> WHAT TO DO: When a line below holds the string "right", show that line.

> RECORDS FOR PROCESSING:
--- START ---
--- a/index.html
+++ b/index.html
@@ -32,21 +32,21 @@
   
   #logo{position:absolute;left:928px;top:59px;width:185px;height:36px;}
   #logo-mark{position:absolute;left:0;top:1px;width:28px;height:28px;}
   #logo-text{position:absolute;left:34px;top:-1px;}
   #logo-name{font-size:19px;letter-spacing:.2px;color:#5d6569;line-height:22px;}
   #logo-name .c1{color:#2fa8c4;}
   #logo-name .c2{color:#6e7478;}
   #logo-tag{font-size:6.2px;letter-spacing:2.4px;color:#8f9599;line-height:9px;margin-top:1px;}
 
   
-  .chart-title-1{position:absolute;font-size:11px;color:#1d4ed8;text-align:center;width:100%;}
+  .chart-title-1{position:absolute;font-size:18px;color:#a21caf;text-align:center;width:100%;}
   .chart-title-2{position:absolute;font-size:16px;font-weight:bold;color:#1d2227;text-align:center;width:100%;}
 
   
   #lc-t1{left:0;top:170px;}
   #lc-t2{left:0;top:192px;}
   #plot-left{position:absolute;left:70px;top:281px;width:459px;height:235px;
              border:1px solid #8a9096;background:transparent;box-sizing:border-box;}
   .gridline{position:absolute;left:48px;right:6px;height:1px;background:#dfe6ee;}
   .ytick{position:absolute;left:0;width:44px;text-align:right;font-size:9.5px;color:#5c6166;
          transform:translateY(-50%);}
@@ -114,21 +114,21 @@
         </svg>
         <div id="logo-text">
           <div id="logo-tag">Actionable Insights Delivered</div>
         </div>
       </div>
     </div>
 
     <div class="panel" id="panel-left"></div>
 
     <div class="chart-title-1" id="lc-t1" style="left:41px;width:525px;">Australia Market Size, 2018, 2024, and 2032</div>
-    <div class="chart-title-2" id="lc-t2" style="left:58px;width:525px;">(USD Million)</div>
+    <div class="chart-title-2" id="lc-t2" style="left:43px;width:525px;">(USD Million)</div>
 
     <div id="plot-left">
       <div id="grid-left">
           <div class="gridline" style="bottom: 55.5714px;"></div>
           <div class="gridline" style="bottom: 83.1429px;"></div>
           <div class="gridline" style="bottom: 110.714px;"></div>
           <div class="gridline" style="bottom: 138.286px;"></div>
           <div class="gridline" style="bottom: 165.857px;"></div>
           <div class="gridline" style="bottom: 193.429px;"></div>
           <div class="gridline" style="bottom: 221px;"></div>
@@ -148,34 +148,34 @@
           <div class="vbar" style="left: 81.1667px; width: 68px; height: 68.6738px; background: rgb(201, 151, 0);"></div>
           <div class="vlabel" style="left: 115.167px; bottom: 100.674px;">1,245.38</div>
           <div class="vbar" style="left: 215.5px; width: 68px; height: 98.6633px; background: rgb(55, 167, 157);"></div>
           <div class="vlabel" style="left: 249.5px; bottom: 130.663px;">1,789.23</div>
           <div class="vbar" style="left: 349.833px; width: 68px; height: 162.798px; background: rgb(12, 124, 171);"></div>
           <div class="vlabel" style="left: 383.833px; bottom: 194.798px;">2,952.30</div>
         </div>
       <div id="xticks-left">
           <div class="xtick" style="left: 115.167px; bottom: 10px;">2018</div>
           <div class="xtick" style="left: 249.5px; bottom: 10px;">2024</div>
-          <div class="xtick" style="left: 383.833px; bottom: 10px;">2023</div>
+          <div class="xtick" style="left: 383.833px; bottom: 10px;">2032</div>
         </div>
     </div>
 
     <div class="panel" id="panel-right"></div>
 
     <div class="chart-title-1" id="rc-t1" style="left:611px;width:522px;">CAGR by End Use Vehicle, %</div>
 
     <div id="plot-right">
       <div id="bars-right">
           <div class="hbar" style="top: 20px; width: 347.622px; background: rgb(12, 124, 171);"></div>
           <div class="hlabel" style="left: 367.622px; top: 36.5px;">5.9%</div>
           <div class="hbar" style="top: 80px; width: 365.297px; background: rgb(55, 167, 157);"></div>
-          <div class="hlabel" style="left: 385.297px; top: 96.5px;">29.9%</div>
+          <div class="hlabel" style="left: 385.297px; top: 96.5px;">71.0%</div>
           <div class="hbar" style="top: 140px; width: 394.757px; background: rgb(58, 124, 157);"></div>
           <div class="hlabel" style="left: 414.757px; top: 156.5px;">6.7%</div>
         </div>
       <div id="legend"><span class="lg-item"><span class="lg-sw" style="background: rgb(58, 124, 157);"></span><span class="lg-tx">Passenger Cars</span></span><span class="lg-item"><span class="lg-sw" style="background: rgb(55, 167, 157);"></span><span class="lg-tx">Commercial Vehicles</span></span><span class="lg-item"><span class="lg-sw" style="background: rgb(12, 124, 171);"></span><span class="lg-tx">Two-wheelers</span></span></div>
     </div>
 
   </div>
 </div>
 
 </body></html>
--- END ---
> RESULT OF THE TASK:
   .gridline{position:absolute;left:48px;right:6px;height:1px;background:#dfe6ee;}
   .ytick{position:absolute;left:0;width:44px;text-align:right;font-size:9.5px;color:#5c6166;
     <div class="panel" id="panel-right"></div>
     <div id="plot-right">
       <div id="bars-right">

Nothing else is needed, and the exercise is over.